Do as the Romans do


Going abroad is not a distant dream anymore. In fact, come summers and the Indian streets seem deserted (if you do not consider dogs and beggars) as most of us are ‘holidaying’ abroad. Europe, South East Asia, Amrika – you name the place and you will find Indians sitting in Indian restaurants, sucking a chicken leg with a noise loud enough to shatter the lens of the Hubble.

Indians going abroad is a welcome change when the roads back home seem a bit cleaner in their absence which in turn give some relief to the sweepers. It also gives me some sort of sadistic pleasure. The tourist destinations that boast of their superior infrastructure are tested to their limits. For how long can we curb the urge to throw that stained tissue on the road? For how long can we restrain ourselves from leaving a mark on the country in the form on a single straight stain on a wall that runs down to form a puddle? There are times when we would like to spit on the spotless roads, when we would like to honk the hired convertible to glory. No wonder Indians breathe a spit of relief the moment they land in their beloved motherland and throw the slurped paper plate of Dahi Bhalle on the road with tears in their eyes. They are doing a national service, they are helping the sweepers to retain their jobs and put food into the mouth of their army of kids.

Monalisa DeshpandeWhat I find a bit disturbing is the way nationals of other countries behave in the presence of an Indian dipped in his culture.  Taking an example – We love to put Champakali, Chameli and Coconut oil in our hair. It is a recipe for our lush hair that has been passed through generations. Then why do we see people wrinkle their nose all around us when we go abroad? Don’t they get the exotic aroma rising from our head? Now we already smell of spices because of the kind of heaped-in-spices and swathed-in-oils food we eat since childhood. Add to that a dash of Champakali on our head and we turn into walking aphrodisiacs. Is the wrinkling because of the fact that we at times forget to use deodorants and smell like a dead rat? But how can that be when the oil and spices are so overpowering to make a person lose his consciousness in ecstasy? Beats me.

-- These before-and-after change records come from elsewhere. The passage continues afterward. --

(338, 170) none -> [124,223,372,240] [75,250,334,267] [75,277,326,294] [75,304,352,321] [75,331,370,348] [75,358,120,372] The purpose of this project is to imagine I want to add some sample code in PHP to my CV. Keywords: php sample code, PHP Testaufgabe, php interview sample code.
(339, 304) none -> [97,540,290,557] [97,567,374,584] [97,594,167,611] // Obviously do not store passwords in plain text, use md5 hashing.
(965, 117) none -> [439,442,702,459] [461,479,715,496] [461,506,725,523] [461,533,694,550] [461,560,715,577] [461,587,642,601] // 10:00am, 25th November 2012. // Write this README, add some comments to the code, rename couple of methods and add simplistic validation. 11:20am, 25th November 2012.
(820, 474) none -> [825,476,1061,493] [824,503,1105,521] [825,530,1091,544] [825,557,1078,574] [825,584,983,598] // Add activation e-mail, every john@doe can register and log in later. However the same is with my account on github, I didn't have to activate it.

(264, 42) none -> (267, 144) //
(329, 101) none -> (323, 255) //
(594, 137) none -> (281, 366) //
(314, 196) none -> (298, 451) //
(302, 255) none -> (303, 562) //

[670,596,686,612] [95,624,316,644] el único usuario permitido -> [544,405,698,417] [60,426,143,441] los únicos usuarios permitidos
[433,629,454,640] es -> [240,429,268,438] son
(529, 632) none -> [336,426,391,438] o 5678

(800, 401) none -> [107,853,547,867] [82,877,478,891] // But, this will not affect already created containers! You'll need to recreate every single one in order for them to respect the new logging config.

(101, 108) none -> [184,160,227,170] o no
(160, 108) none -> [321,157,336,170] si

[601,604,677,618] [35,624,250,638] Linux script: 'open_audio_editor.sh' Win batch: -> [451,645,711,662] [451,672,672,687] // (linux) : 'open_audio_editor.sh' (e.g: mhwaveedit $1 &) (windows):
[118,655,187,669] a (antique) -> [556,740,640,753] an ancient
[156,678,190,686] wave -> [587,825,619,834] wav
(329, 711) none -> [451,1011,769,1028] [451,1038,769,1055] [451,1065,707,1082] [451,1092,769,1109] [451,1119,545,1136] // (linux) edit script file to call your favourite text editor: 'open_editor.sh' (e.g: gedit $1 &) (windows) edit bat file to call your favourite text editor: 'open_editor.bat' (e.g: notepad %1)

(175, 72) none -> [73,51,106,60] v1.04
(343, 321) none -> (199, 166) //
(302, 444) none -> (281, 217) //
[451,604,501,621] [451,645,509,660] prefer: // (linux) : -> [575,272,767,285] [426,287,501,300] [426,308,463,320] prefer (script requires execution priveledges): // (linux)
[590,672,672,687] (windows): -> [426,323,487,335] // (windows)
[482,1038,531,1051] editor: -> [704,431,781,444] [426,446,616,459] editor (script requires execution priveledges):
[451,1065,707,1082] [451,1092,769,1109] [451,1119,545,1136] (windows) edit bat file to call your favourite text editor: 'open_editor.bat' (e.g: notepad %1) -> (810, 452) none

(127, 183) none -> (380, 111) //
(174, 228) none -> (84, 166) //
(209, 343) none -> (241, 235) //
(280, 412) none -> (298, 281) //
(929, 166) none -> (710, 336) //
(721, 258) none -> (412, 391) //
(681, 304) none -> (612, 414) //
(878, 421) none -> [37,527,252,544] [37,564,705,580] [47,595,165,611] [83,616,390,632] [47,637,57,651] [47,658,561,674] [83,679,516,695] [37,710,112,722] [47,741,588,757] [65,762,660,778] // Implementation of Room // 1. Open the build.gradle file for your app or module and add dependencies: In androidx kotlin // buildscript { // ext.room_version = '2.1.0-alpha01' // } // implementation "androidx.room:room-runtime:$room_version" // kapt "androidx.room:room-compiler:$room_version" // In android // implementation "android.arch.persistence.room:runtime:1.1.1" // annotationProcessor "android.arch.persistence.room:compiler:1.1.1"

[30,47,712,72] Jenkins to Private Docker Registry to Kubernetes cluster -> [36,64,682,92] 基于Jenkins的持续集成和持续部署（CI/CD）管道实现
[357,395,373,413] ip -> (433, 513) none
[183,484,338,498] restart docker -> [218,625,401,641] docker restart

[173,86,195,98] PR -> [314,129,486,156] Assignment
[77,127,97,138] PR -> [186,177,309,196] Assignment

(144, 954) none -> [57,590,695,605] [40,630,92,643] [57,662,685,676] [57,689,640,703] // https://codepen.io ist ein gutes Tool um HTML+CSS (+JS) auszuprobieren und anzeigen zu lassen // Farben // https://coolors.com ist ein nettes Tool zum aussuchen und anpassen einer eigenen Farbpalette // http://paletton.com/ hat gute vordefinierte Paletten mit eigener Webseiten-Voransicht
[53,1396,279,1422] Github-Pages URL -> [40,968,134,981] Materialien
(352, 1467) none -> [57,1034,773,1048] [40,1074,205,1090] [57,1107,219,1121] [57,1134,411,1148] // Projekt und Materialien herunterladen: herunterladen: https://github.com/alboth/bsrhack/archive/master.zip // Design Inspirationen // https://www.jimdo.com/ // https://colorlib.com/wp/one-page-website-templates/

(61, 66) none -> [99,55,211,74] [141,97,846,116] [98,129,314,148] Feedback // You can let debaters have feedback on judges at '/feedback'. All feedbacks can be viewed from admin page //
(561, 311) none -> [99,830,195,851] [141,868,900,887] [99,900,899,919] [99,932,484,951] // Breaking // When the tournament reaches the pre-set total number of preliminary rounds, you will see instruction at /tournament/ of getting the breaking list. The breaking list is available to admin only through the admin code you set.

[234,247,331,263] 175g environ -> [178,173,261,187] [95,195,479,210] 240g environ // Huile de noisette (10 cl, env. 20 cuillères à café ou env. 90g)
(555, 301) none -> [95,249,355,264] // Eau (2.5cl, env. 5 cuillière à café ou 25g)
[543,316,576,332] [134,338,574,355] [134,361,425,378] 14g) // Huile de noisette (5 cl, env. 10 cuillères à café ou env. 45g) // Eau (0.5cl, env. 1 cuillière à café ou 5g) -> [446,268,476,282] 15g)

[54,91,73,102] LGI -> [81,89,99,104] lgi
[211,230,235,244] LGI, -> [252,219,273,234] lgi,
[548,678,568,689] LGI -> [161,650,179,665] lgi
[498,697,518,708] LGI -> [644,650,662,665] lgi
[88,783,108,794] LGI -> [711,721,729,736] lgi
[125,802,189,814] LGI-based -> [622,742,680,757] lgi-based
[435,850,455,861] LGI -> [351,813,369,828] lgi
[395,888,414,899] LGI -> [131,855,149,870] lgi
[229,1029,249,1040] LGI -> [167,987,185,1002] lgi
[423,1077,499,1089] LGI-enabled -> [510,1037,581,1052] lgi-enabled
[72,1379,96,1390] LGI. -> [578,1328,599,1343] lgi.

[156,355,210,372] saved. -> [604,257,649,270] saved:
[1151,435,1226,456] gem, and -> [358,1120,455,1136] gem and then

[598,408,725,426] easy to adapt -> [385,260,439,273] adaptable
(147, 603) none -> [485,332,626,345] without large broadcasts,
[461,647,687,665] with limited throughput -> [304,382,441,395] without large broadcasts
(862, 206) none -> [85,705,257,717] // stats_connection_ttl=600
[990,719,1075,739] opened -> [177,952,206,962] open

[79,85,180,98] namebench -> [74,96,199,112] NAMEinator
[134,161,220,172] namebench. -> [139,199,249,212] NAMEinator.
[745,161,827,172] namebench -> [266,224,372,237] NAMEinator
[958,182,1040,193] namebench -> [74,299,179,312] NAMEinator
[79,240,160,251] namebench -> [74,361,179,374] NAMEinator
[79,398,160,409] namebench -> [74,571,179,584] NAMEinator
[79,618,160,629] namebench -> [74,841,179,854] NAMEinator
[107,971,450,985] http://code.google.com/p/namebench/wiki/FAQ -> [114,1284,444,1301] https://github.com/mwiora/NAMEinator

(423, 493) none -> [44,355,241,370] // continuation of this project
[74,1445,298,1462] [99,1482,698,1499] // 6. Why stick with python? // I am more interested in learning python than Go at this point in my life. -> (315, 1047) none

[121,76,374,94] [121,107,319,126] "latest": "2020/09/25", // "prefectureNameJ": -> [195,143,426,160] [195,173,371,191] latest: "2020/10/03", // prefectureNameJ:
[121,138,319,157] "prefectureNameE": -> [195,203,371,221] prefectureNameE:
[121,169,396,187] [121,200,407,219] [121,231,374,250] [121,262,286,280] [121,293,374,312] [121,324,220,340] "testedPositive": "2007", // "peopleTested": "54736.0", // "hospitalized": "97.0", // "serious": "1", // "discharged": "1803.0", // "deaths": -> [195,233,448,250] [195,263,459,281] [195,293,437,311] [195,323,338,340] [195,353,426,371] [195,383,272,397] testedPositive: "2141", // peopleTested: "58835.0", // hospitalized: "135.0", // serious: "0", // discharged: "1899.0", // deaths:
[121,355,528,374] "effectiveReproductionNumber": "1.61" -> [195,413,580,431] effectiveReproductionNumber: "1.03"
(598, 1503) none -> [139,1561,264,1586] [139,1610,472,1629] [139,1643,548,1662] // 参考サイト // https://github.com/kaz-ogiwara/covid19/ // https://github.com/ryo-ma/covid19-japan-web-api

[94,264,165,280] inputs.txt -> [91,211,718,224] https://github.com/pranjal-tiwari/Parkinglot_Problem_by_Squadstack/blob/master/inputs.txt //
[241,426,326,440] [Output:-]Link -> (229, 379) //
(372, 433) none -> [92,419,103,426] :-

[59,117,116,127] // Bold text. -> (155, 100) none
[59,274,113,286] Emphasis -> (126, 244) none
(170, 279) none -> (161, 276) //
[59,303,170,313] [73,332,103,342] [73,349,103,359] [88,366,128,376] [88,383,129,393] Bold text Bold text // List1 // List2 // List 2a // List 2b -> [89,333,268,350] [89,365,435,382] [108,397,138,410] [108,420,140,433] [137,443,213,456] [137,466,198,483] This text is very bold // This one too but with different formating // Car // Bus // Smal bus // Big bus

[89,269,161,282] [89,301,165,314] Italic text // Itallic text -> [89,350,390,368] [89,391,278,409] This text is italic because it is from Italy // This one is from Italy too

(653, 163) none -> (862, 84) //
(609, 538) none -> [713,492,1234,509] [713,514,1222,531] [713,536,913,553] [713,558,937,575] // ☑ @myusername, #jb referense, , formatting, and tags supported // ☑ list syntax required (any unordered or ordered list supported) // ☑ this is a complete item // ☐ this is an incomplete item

We Indians are very colorful people. Ask a foreigner who has been to India and the first thing he will tell you is that he thinks the whole country has gone gay (which actually seems to be a very good idea considering our amoeba like growth). We love our colors so much that we carry them unabashedly to foreign lands. Even when foreigners all around us start wearing sunglasses indoors to save their eyes from the razor-sharp colors or when they hide their faces in the beer mugs because of the sight of the momma made jumper we are wearing, we fail to get the subtle hints. And why should we? What is the harm in adding some colors to their boring grey, blue and black life?

To curb our habit of staring is another monumental task while we are abroad. If anything remotely Caucasian walks by, our jaw hangs dangerously. It is difficult to make a foreigner understand that we stare at anything. It is our way of admiring the beauty of nature. We also point fingers and giggle. It is harmless of course.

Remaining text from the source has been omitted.